[Version comparison data]

BEGIN

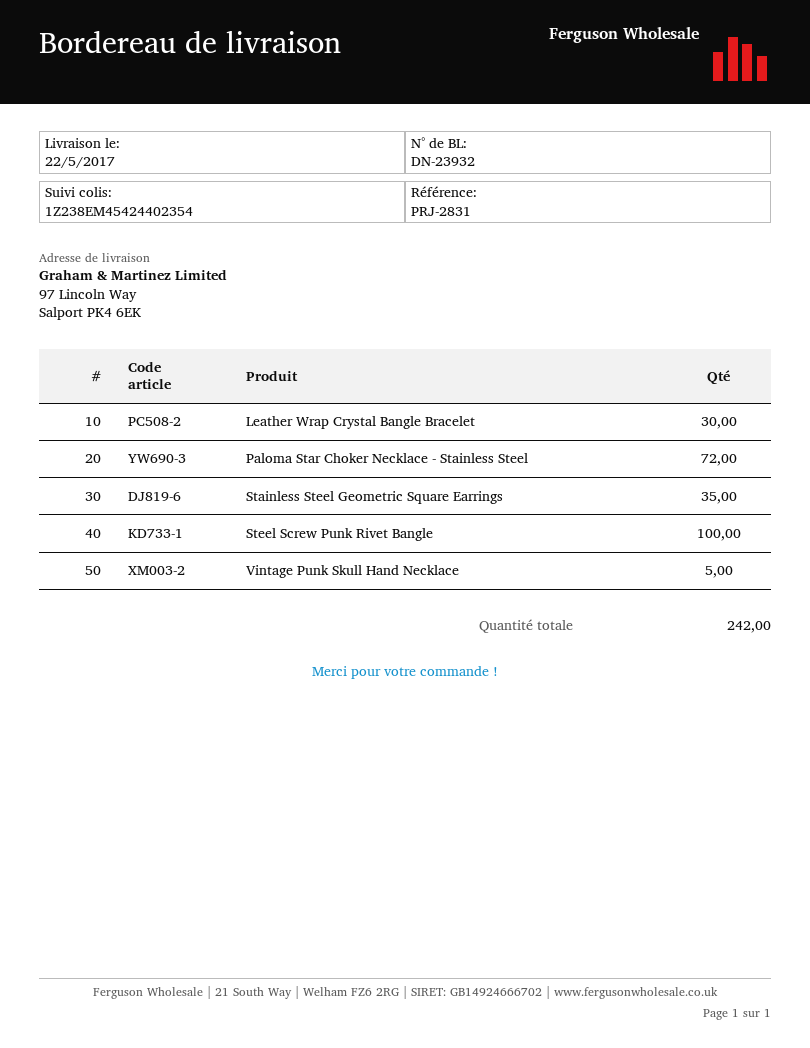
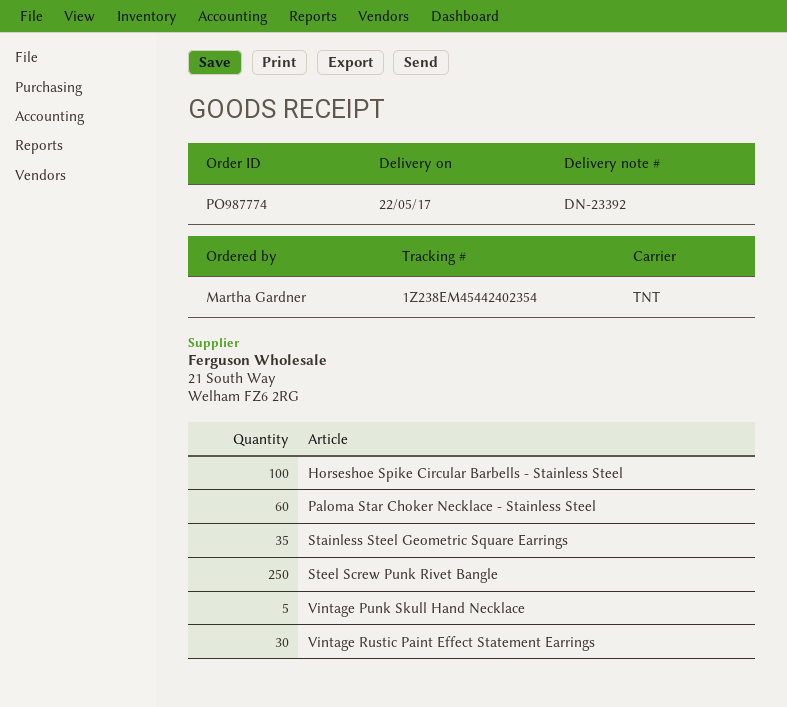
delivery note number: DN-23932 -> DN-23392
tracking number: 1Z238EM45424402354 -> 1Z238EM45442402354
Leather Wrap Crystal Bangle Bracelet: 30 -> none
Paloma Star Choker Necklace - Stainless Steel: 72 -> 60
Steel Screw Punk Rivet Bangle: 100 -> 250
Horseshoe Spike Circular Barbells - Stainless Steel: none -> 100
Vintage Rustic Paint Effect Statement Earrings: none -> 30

END
BEGIN

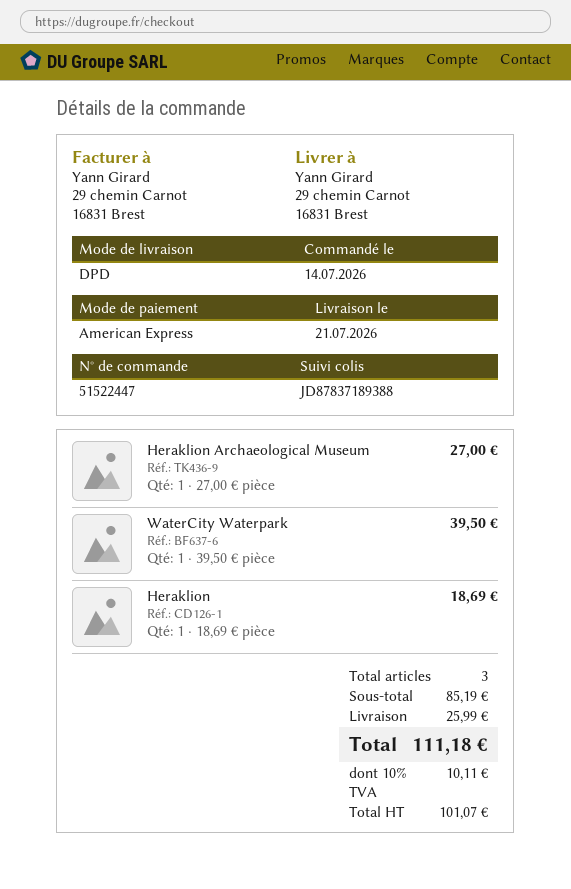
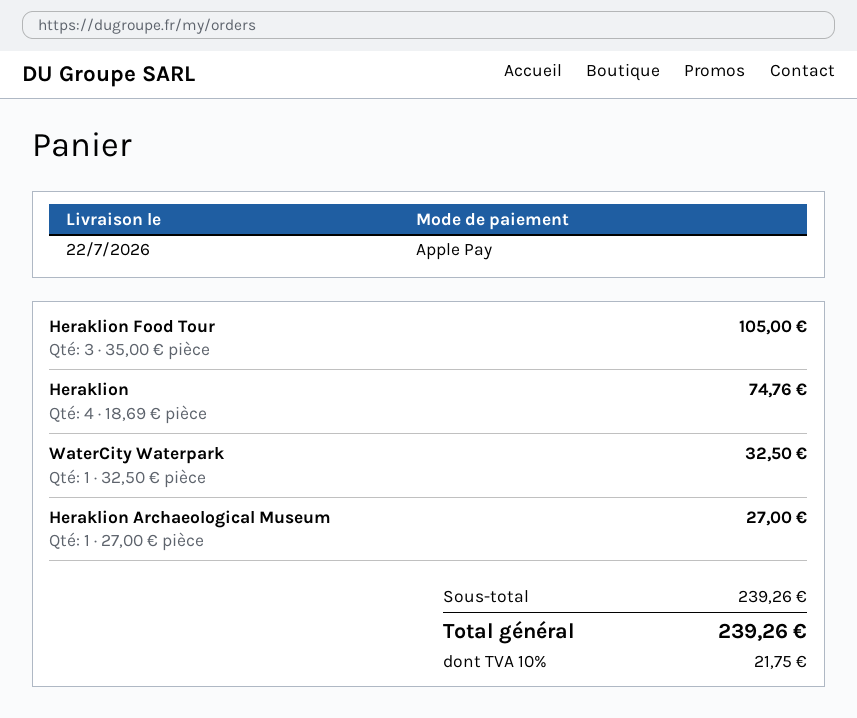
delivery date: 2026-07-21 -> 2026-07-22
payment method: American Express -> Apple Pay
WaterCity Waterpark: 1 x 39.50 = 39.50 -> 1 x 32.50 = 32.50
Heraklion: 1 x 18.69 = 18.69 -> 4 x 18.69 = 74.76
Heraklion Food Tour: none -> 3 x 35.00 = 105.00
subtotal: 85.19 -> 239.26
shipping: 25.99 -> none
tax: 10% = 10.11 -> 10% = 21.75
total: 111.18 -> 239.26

END

* _Exercise aim_
Using the data above, reproduce exactly the lines between those holding "tracking number: 1Z238EM45424402354" and "Vintage Rustic Paint", inclusive, and no others.

* _Result of the exercise_
tracking number: 1Z238EM45424402354 -> 1Z238EM45442402354
Leather Wrap Crystal Bangle Bracelet: 30 -> none
Paloma Star Choker Necklace - Stainless Steel: 72 -> 60
Steel Screw Punk Rivet Bangle: 100 -> 250
Horseshoe Spike Circular Barbells - Stainless Steel: none -> 100
Vintage Rustic Paint Effect Statement Earrings: none -> 30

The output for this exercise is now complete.